=== Dataset records ===

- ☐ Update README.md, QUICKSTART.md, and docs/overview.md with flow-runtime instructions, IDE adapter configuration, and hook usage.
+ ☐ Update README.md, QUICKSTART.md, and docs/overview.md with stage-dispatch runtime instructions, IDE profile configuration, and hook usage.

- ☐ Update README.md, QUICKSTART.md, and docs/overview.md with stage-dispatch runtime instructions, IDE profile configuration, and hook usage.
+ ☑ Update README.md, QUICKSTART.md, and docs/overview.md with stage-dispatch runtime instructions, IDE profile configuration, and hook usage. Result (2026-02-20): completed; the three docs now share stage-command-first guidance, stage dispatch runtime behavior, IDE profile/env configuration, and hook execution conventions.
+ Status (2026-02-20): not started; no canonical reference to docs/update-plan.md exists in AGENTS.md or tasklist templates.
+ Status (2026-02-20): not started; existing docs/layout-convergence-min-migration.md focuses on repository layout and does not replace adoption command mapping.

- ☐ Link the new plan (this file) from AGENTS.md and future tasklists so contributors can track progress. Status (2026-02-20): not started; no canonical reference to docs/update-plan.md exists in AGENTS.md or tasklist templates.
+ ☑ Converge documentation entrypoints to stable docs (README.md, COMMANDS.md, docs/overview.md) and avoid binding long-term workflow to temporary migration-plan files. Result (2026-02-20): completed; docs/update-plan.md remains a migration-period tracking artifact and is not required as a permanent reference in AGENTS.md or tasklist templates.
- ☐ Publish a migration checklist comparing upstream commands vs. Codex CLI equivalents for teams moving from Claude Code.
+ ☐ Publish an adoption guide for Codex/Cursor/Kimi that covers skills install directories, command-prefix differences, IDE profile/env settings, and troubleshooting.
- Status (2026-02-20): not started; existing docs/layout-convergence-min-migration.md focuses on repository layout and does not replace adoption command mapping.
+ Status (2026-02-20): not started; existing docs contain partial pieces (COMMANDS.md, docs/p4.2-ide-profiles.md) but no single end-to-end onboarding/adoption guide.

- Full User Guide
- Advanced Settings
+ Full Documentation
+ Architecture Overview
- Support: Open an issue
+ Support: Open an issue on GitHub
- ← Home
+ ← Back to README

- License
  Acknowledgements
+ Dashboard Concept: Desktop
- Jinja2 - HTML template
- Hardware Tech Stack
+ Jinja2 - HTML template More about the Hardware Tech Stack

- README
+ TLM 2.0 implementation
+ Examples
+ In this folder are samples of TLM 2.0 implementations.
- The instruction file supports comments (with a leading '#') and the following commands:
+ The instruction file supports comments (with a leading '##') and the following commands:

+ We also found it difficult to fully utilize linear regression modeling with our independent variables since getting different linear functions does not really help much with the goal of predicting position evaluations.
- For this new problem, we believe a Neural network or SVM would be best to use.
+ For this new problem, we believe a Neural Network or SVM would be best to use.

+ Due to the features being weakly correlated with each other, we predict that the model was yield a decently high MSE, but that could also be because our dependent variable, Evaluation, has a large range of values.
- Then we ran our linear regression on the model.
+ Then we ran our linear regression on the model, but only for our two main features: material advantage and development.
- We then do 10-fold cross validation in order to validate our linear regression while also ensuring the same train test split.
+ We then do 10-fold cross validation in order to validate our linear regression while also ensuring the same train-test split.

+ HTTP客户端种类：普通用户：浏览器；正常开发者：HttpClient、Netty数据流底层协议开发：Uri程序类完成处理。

===

▸ **Exercise requirements**
Give back, word for word, the lines from the one with "advantage and development." through the last line of the entries, both included, and no other line.

▸ **Task solution**
+ Then we ran our linear regression on the model, but only for our two main features: material advantage and development.
- We then do 10-fold cross validation in order to validate our linear regression while also ensuring the same train test split.
+ We then do 10-fold cross validation in order to validate our linear regression while also ensuring the same train-test split.

+ HTTP客户端种类：普通用户：浏览器；正常开发者：HttpClient、Netty数据流底层协议开发：Uri程序类完成处理。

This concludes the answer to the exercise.